Falar de saúde mental exige, necessariamente, considerar que o sujeito não se constitui isoladamente. Cada trajetória é atravessada por condições históricas, sociais e culturais que deixam marcas, algumas visíveis, outras mais silenciosas, mas igualmente determinantes. Os chamados marcadores sociais, como gênero, raça, classe, sexualidade e geração, operam nesse campo, incidindo sobre a forma como cada pessoa é reconhecida, situada e interpelada no laço social.

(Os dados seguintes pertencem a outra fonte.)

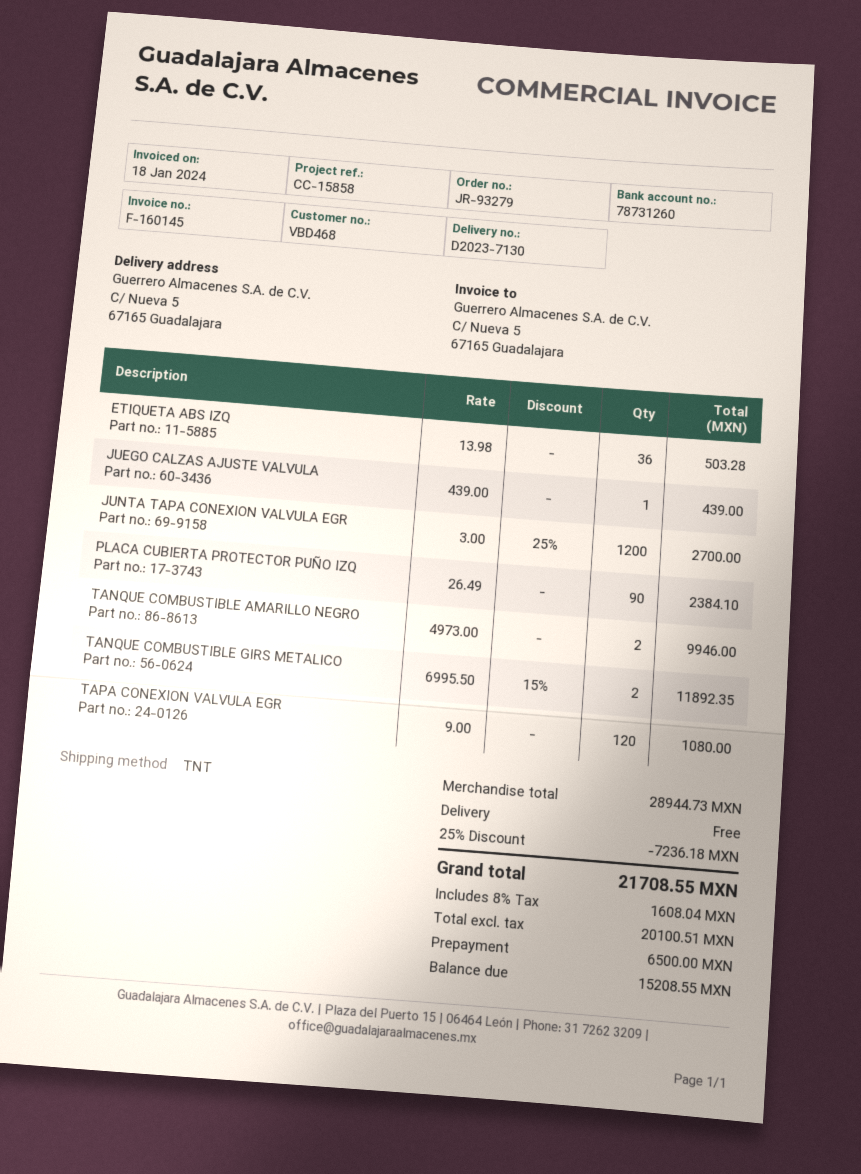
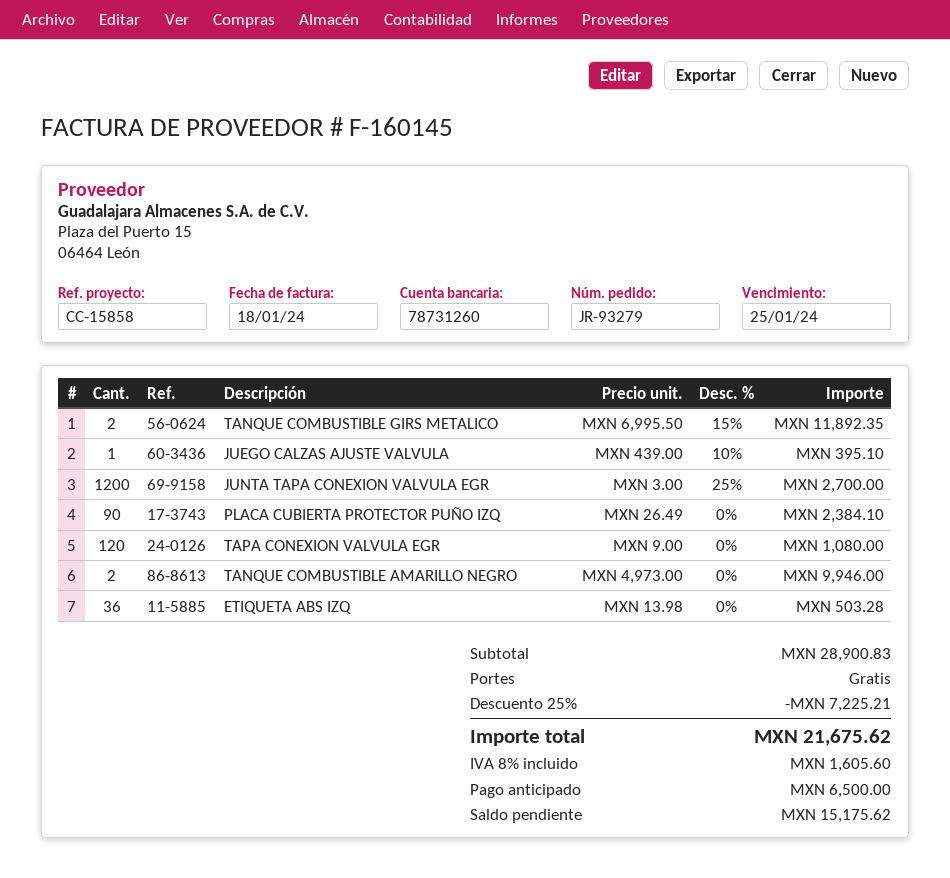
JUEGO CALZAS AJUSTE VALVULA: 1 x 439.00 = 439.00 -> 1 x 439.00 - 10% = 395.10
subtotal: 28944.73 -> 28900.83
discount: 25% = 7236.18 -> 25% = 7225.21
tax: 8% = 1608.04 -> 8% = 1605.60
total: 21708.55 -> 21675.62
balance: 15208.55 -> 15175.62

Do ponto de vista psicanalítico, o sujeito se constitui na relação com o outro, e esse “outro” não é apenas o outro concreto, mas também o campo simbólico, a linguagem, as normas e os discursos que organizam a vida em sociedade. Como propõe Jacques Lacan, é nesse campo que o sujeito encontra os significantes que o nomeiam, o situam e, ao mesmo tempo, o limitam
Os marcadores sociais não operam apenas como categorias externas de identificação. Eles produzem efeitos na forma como o sujeito se percebe, se posiciona e é reconhecido. Em contextos marcados por desigualdade, discriminação ou exclusão, esses marcadores podem se traduzir em experiências repetidas de não reconhecimento, silenciamento ou desvalorização.
Essas experiências não permanecem apenas no plano social. Elas podem ser incorporadas, ainda que de maneira não consciente, como modos de significação de si. O que é reiteradamente dito — ou não dito — sobre um lugar social pode incidir sobre a autoestima, o sentimento de pertencimento e a possibilidade de inscrição no laço social.
A psicanálise permite compreender que o sofrimento psíquico, nesses casos, não pode ser reduzido a uma dimensão exclusivamente individual. Ele se articula a discursos mais amplos que atravessam o sujeito e que, muitas vezes, operam de forma naturalizada.
Reconhecer o impacto dos marcadores sociais não significa homogeneizar experiências. Dois sujeitos atravessados por um mesmo marcador não vivenciam necessariamente o sofrimento da mesma maneira. Há sempre uma dimensão singular, uma forma própria de responder, de elaborar e de se posicionar diante dessas incidências.
Nesse sentido, a psicanálise sustenta uma tensão importante: por um lado, reconhece os efeitos do social na constituição subjetiva; por outro, não reduz o sujeito a essas determinações. Há sempre um resto, algo que escapa às categorias, e é justamente aí que se abre a possibilidade de elaboração.
Na clínica, considerar os marcadores sociais implica não descolar o sofrimento de suas condições de produção. Ao mesmo tempo, exige cuidado para que o sujeito não seja reduzido a uma identidade fixa ou a uma leitura generalizante.
A escuta psicanalítica se orienta por sustentar esse espaço em que o sujeito pode falar a partir de sua própria experiência, inclusive sobre os efeitos que determinados lugares sociais produzem em sua história. Trata-se de possibilitar que aquilo que foi vivido como imposição, exclusão ou limite possa ser simbolizado e, de alguma forma, reinscrito.
Mais do que oferecer respostas prontas, o trabalho clínico abre a possibilidade de construção de novas posições subjetivas, posições que não negam os atravessamentos sociais, mas que também não se esgotam neles.
Pensar a saúde mental a partir dos marcadores sociais é reconhecer sua complexidade. Não se trata apenas de olhar para sintomas isolados, mas de compreender os modos como o sujeito se constitui em um determinado contexto, atravessado por discursos, expectativas e desigualdades.
A psicanálise, ao sustentar a centralidade da escuta e da singularidade, oferece uma via importante para esse trabalho. Uma via que não simplifica, não universaliza e não antecipa sentidos, mas que permite que algo da experiência, muitas vezes silenciada, possa ganhar lugar.
E, ao ganhar lugar, possa também abrir possibilidades de elaboração, deslocamento e transformação.